How to Stretch

It was a simple cue. To fold forward, lengthening the spine. One I’ve followed hundreds, maybe thousands of times before. But this time, my hamstrings resisted. The stretch stopped short of where I remember it landing. And without warning, a wave of frustration rolled in.

Class had only just begun, but already my mind was somewhere else. Comparing, judging, remembering what once was. The awareness came with a slight sting. Not just in the body, but deeper. Something closer to grief.

I’ve practiced yoga for more than ten years. I practically lived at the studio in New York for a season, completed my teacher training, found my people, my rhythm, and for a while, my purpose. It wasn't just a habit, it was home. I remember being able to glide into postures that now feel distant. Back then, showing up to the mat was effortless. Natural.

Over time, things changed. I started going less often. At first, I explained it away. New gym routines, changing goals, shifting interests. There was some truth to that. And still, a deeper truth lingered: that maybe I had been avoiding the practice because in it, I could no longer hide from what had changed. My body, my limits, myself.

It’s far easier to gravitate toward the things that feel good, that feed the parts of identity we’re proud of. Easier to convince myself that I’m still that person from before, somewhere underneath. That I’m simply choosing differently now. But sitting in that yoga class, I began to wonder if some choices have more to do with protection than preference.

Avoidance is clever that way. It can wear the mask of mindfulness. Of strategy. Of maturity even. But sometimes, it's just fear, dressed up and given a name that makes it easier to live with.

That class became a mirror. Not just for my body, but for other areas where I’ve noticed a similar softening. Mental focus that doesn’t stretch quite as far as it used to. A conversation that tires me faster than expected. A book I want to read that sits untouched. Long flights I now hesitate to take. Languages, Portuguese, Hindi, French, that once lived easily in me, now peeking out only in small fragments.

Seeing this changing landscape within myself has been humbling. At one time, any limit was a challenge. Something to work with. Push through. Solve. The drive to overcome was a source of motivation, and, in some ways, identity.

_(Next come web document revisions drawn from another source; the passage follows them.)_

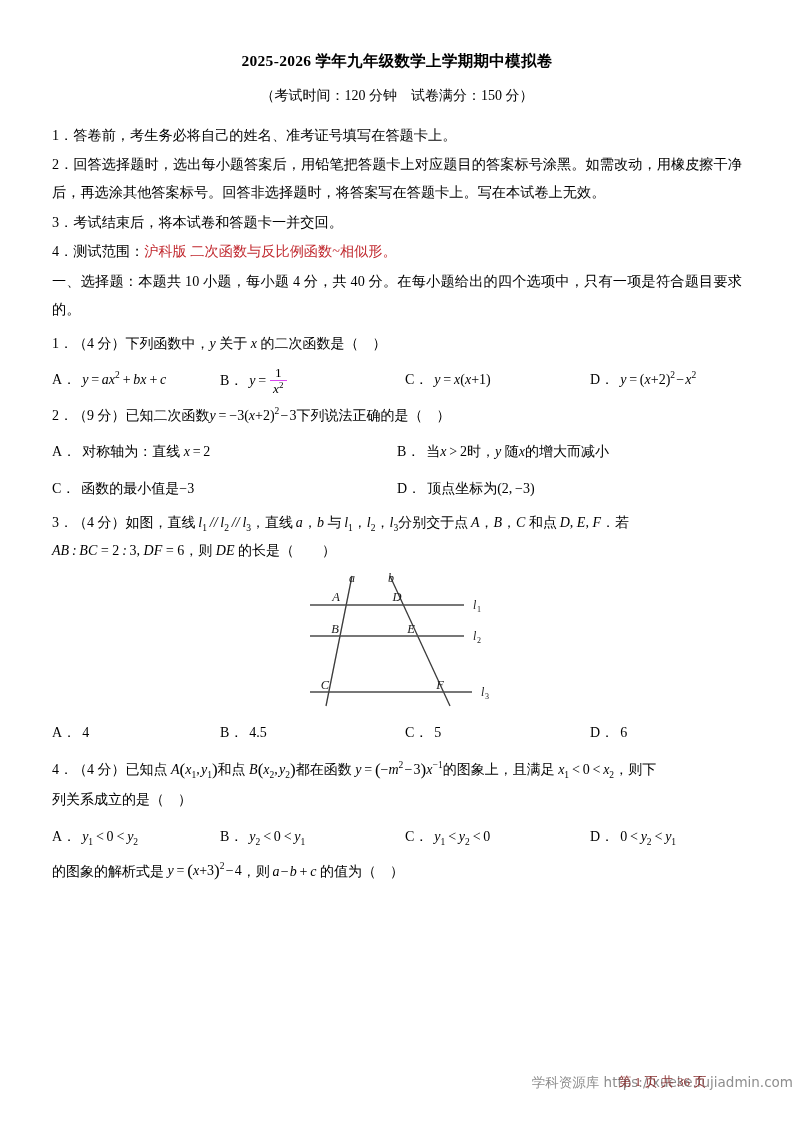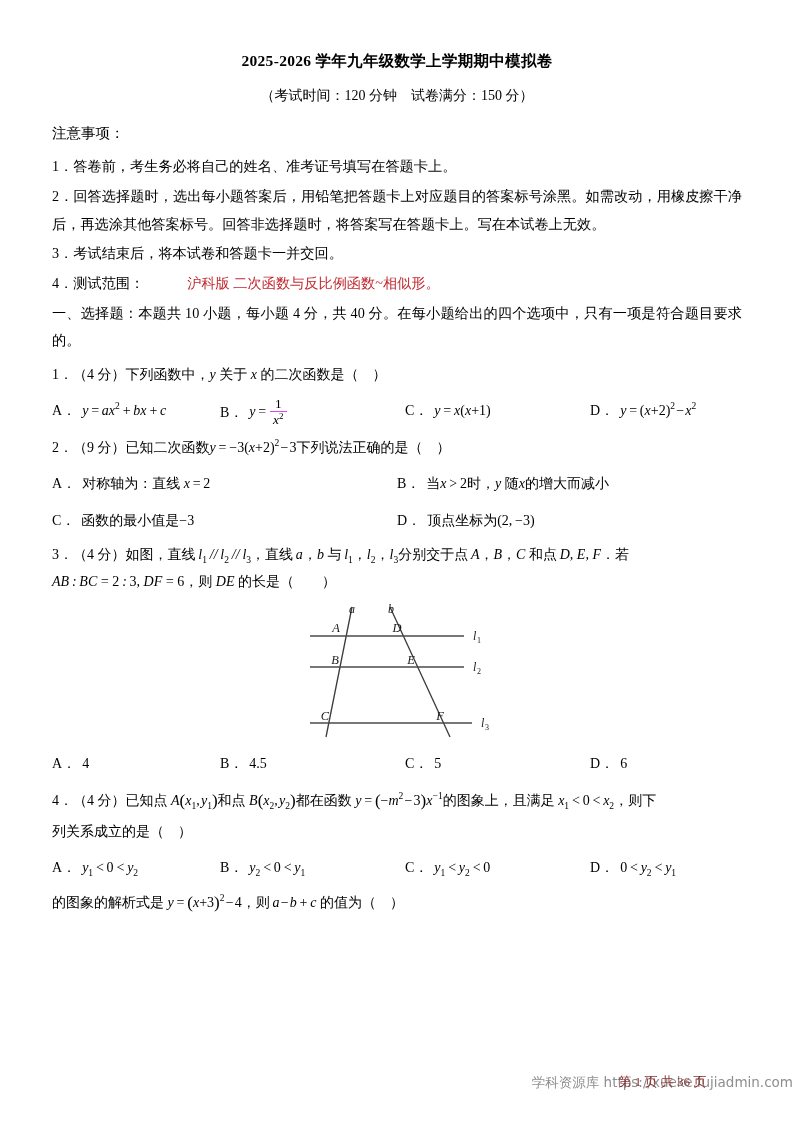"注意事项：" div.notice-label { html: <div>注意事项：</div> -> none }
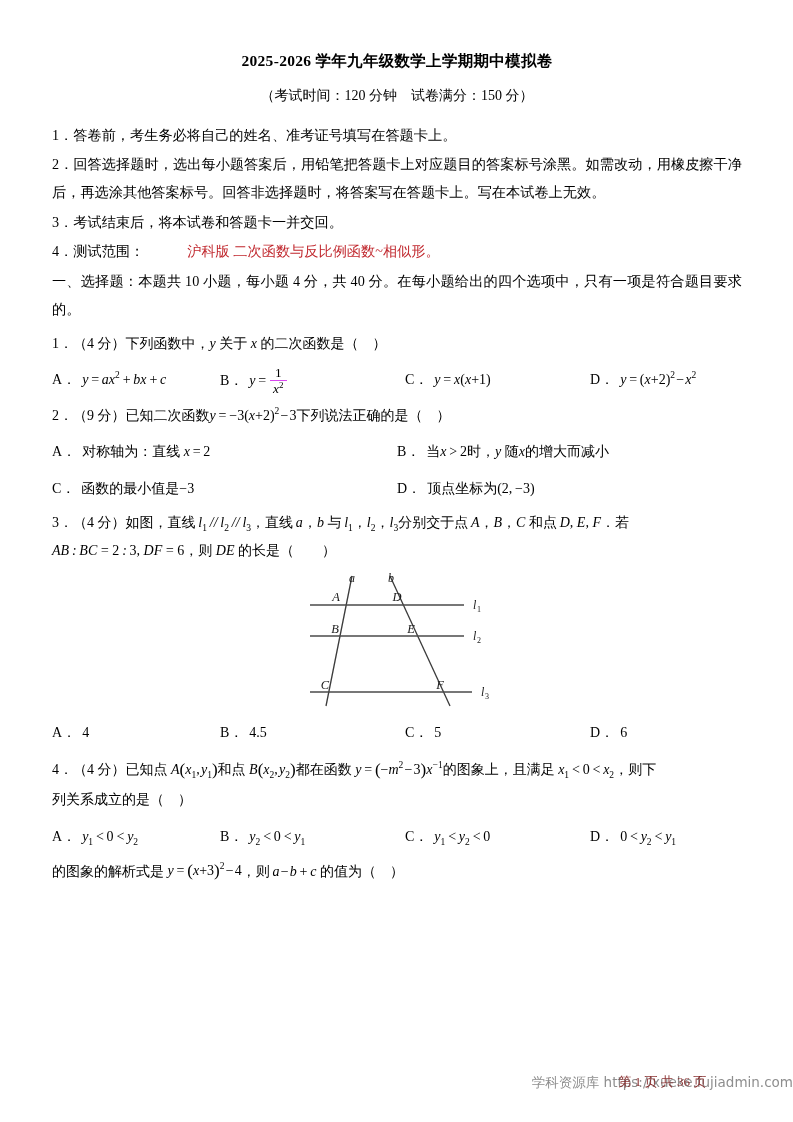"沪科版 二次函数与反比例函数~相似形。" .red { margin-left: 43px -> none }
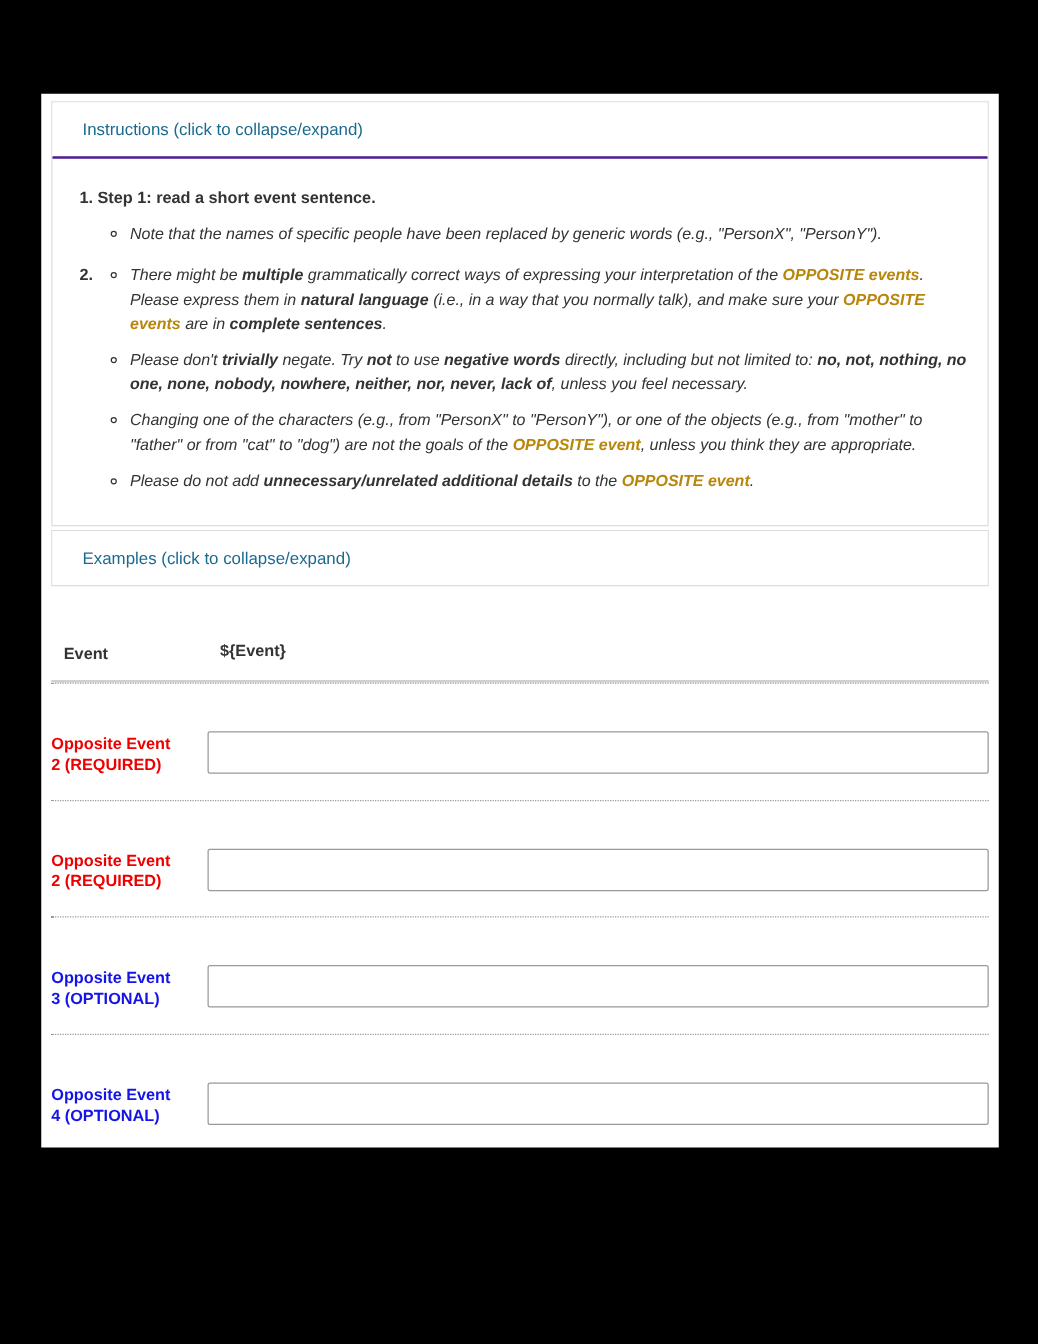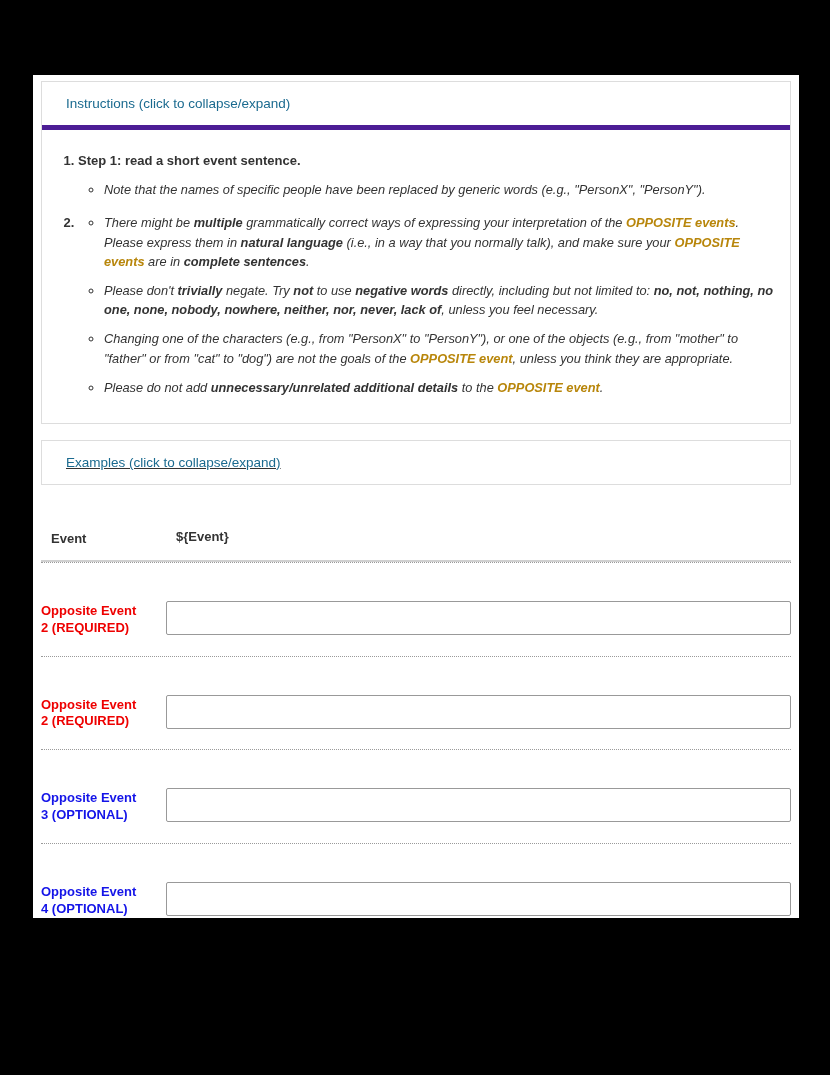"Step 1: read a short" .panel-body { border-top: 5px solid #4c1d95 -> 2px solid #4c1d95 }
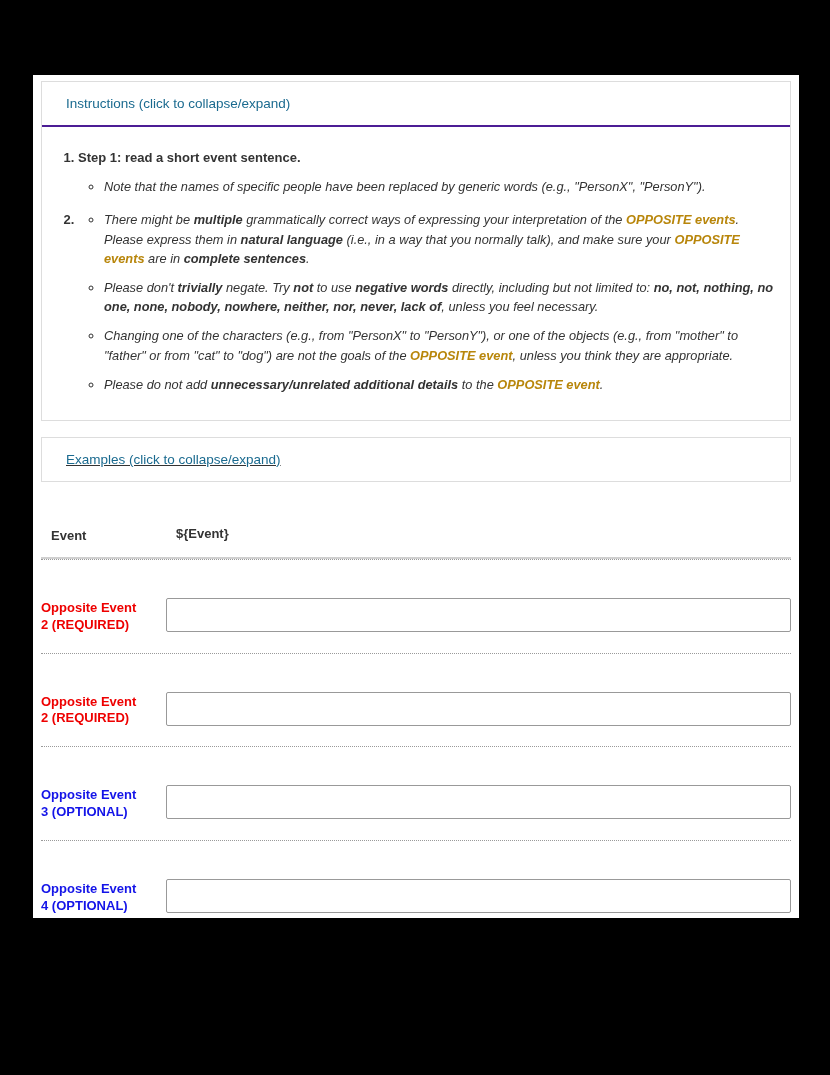"Examples (click to collapse/expand)" .panel + .panel { margin-top: 16px -> 3px; text-decoration: underline -> none }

But something has shifted. The instinct to push has grown quieter. In its place, a new kind of response is emerging. Softer. Slower. Less about returning to what was, and more about meeting what is.

Maturity, perhaps, isn't marked by how many limits are overcome, but by how many are recognized and embraced. By the subtle courage it takes to sit with the truth of one's capacity, without recoiling in shame or rushing to fix.

Midway through that yoga class, my internal narrative began to change. The judgment softened. The comparison receded. I was still folding forward, still not reaching where I used to. But something in how I met the moment changed. The resistance wasn’t gone, but it no longer defined the experience.

I began to see the limitation not as a wall, but as a doorway. An invitation into a different kind of relationship with myself. One where the body need not perform to be accepted. One where effort does not need to be proven.

In that practice, a shift: from fighting to holding. Holding the limitation closer, not as a flaw to correct but as a shape to understand. The same body, the same breath, but a different awareness.

Over time, what once felt like a limit becomes something else entirely. Not a boundary, just a shape. Not a failure, just a fact. And in seeing it without resistance, something else opens. Not wider, but deeper.

I used to think growth was about getting stronger, faster, better. Now I wonder if it's about getting quieter, softer, truer. Learningnot to give up, but to give in to what is.

The mat is rolled up. The postures are forgotten. What remains is a presence that wasn't there at the start.

And that is how I learned to stretch.